Currently, Visiting Nurse Health System has about 750 care professionals who are part of its team. Demand for the provider’s services far outpaces its available labor supply, meaning Davis and her team are often forced to turn away patients.

“We have turned away over 500 patients in the last four months due to workforce shortages,” Davis said. “And what that means for us — and for, more importantly, patients and families, and just looking at the broader economic impact — is those individuals are not being served at home.”

Generally, more attention has been paid to home-based care and in-home care workers since the COVID-19 pandemic began.

Yet in reality, home health and home care providers have struggled with recruitment and retention for years, largely due to stagnant — or nonexistent — government funding.

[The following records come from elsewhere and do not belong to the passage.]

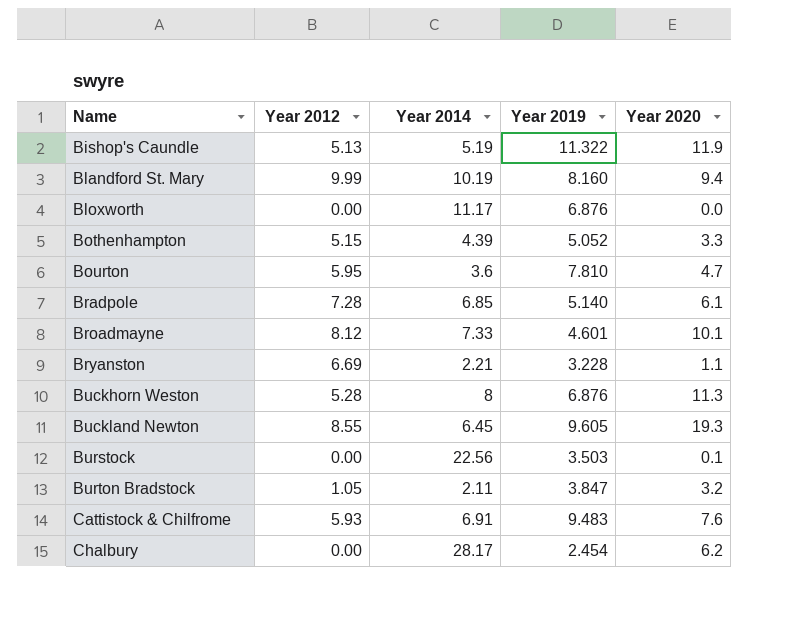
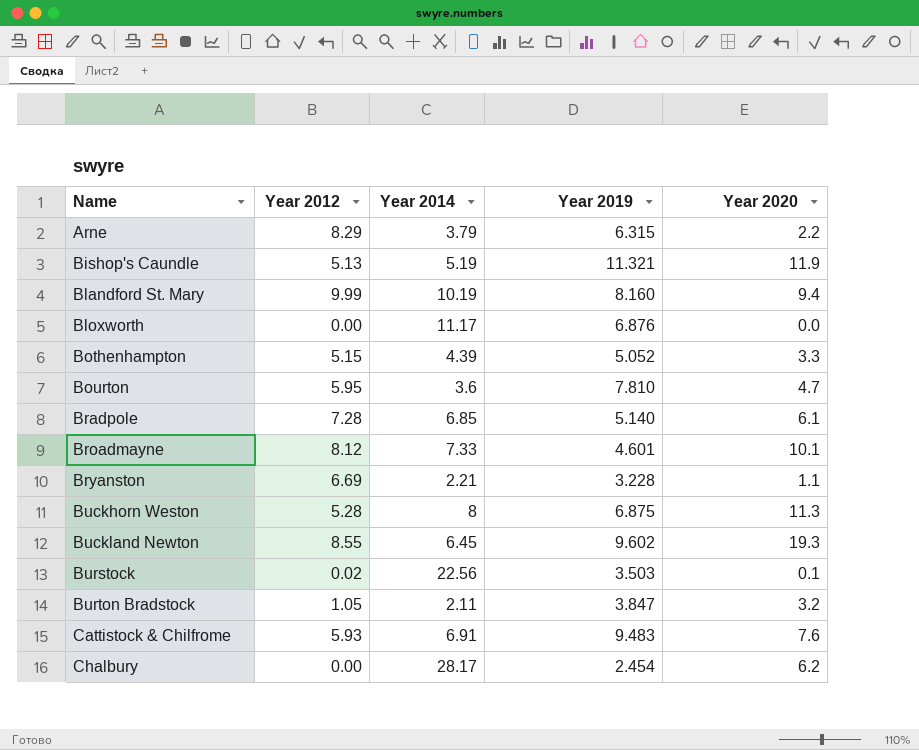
row Arne: none -> 8.29 | 3.79 | 6.315 | 2.2
Bishop's Caundle | Year 2019: 11.322 -> 11.321
Buckhorn Weston | Year 2019: 6.876 -> 6.875
Buckland Newton | Year 2019: 9.605 -> 9.602
Burstock | Year 2012: 0.00 -> 0.02

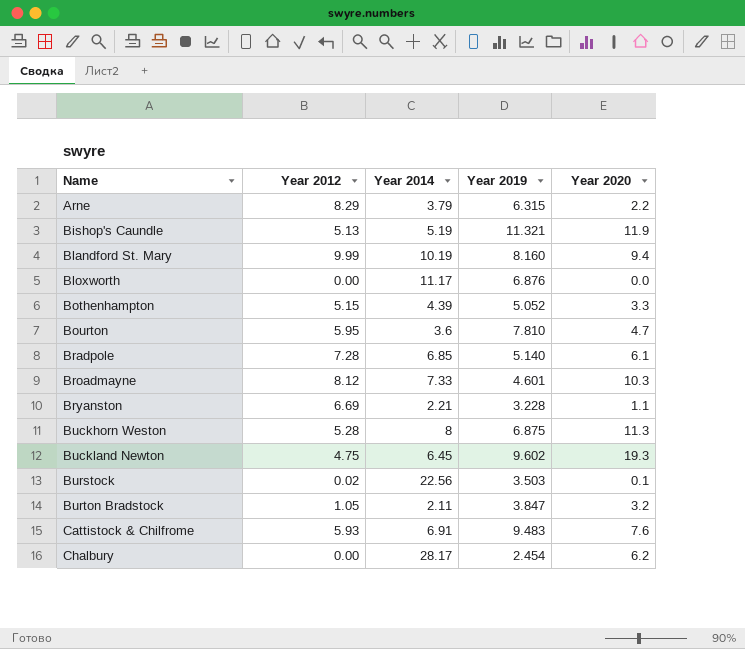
Broadmayne | Year 2020: 10.1 -> 10.3
Buckland Newton | Year 2012: 8.55 -> 4.75

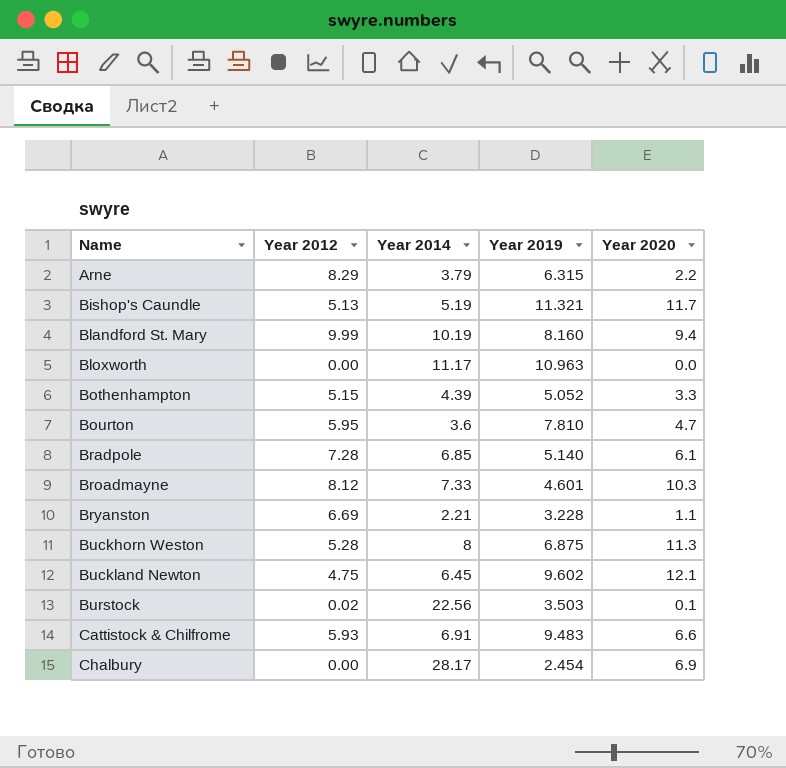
row Burton Bradstock: 1.05 | 2.11 | 3.847 | 3.2 -> none
Bishop's Caundle | Year 2020: 11.9 -> 11.7
Bloxworth | Year 2019: 6.876 -> 10.963
Buckland Newton | Year 2020: 19.3 -> 12.1
Cattistock & Chilfrome | Year 2020: 7.6 -> 6.6
Chalbury | Year 2020: 6.2 -> 6.9

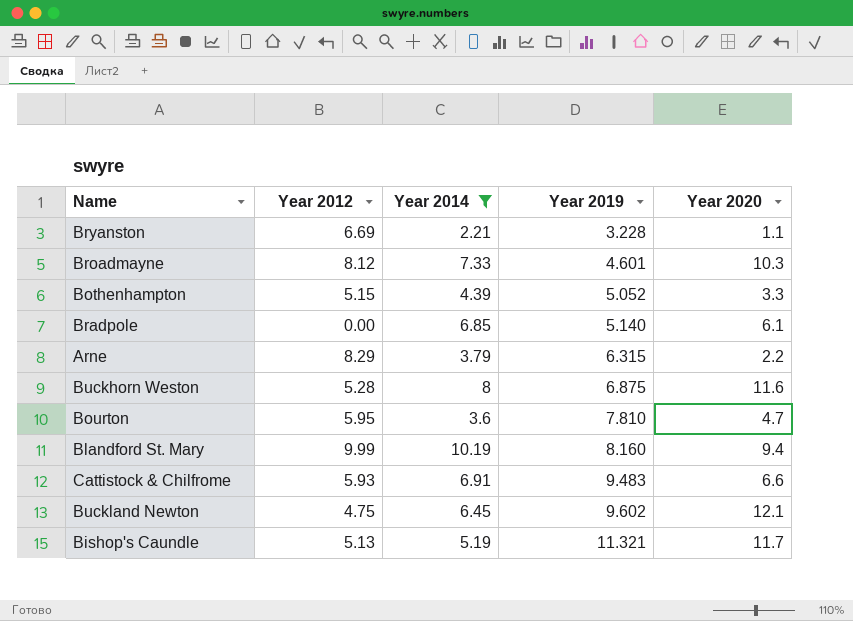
filter: none -> Year 2014 <= 10.19
row order: Name ascending -> Year 2019 ascending
Bradpole | Year 2012: 7.28 -> 0.00
Buckhorn Weston | Year 2020: 11.3 -> 11.6

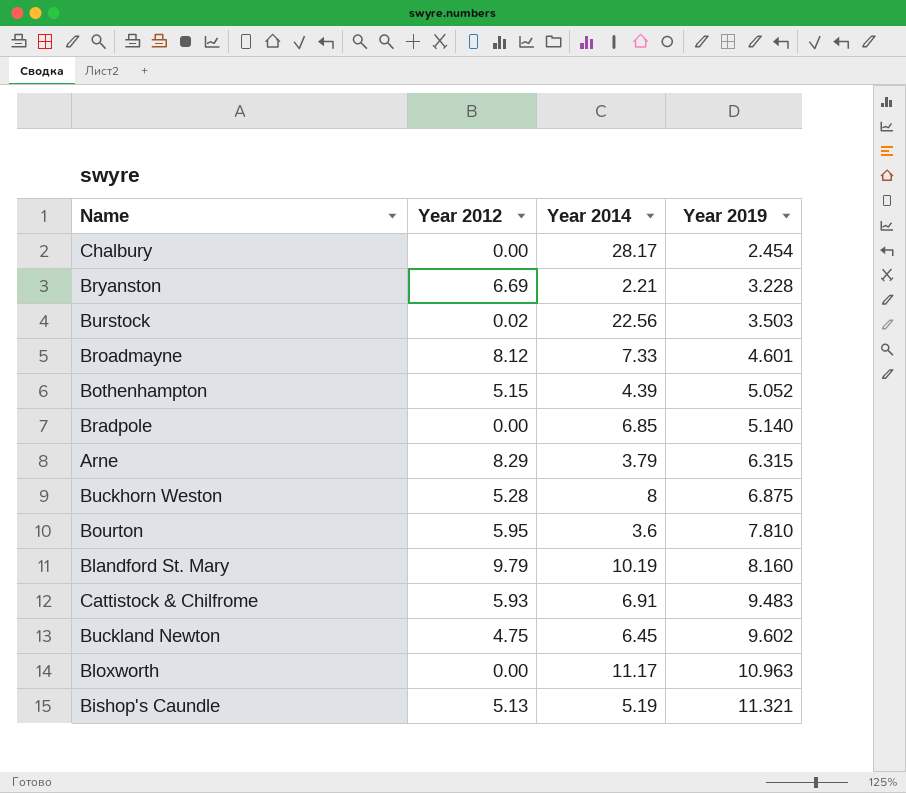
filter: Year 2014 <= 10.19 -> none
column Year 2020 | position: 5 -> none
Blandford St. Mary | Year 2012: 9.99 -> 9.79

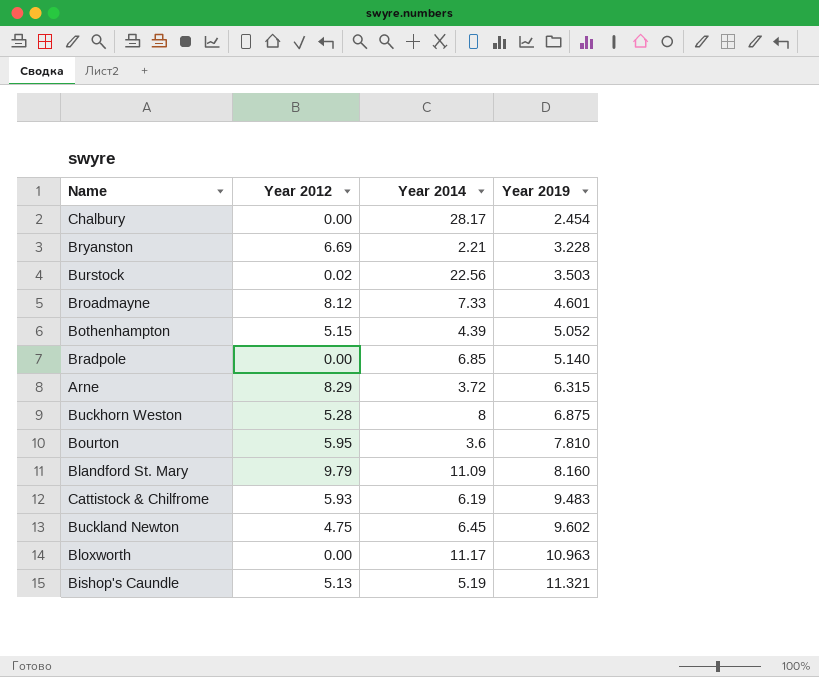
Arne | Year 2014: 3.79 -> 3.72
Blandford St. Mary | Year 2014: 10.19 -> 11.09
Cattistock & Chilfrome | Year 2014: 6.91 -> 6.19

“Right now, we don’t have the infrastructure for aging services that we need, and the systems that we do have are crumbling,” Katie Smith Sloan, president and CEO of LeadingAge, said during the press conference. “The COVID-19 pandemic made clear the tragic human consequences that can happen when our systems are weak from significant shortages of staff to provide care to chronic underfunding of all kinds of services. But make no mistake, the need to renew and revitalize our aging services infrastructure existed even before the horrific last year.”

Separate from Biden’s proposal, the Washington, D.C.-based LeadingAge has its own blueprint for better senior care in the U.S.

Among the blueprint’s provisions, the aging services nonprofit is calling on long-term care policymakers to permanently increase the Federal Medical Assistance Percentage (FMAP) by 10% for both home- and community-based services (HCBS) and nursing home care.

The American Rescue Plan increases FMAP by 10% for HCHB, but only on a one-year, temporary basis.

LeadingAge additionally argues that the government should make meaningful changes to immigration policies to support hiring foreign-born workers at all levels and positions in aging services.

Specific to HCBS, the trade group is urging policymakers to invest more heavily in Programs of All-Inclusive Care for Elderly (PACE) while broadening the Medicare home health benefit to include more personal care services. The Money Follows the Person (MFP) program should also be made permanent, the LeadingAge blueprint points out. 

The American Jobs Plan — which Democrats would most likely have to push through Congress via the reconciliation process — similarly calls for an expansion of MFP, which allows certain Medicaid users to more seamlessly transition from a nursing home back into the home.

“I’ve worked in aging services since the 1980s, and there has never been a greater opportunity for change than now,” Sloan said. “We are pleased that the administration and Congress are turning their attention to rebuilding our country’s infrastructure, and we must ensure that investment includes the essential needs of our growing population of older adults.”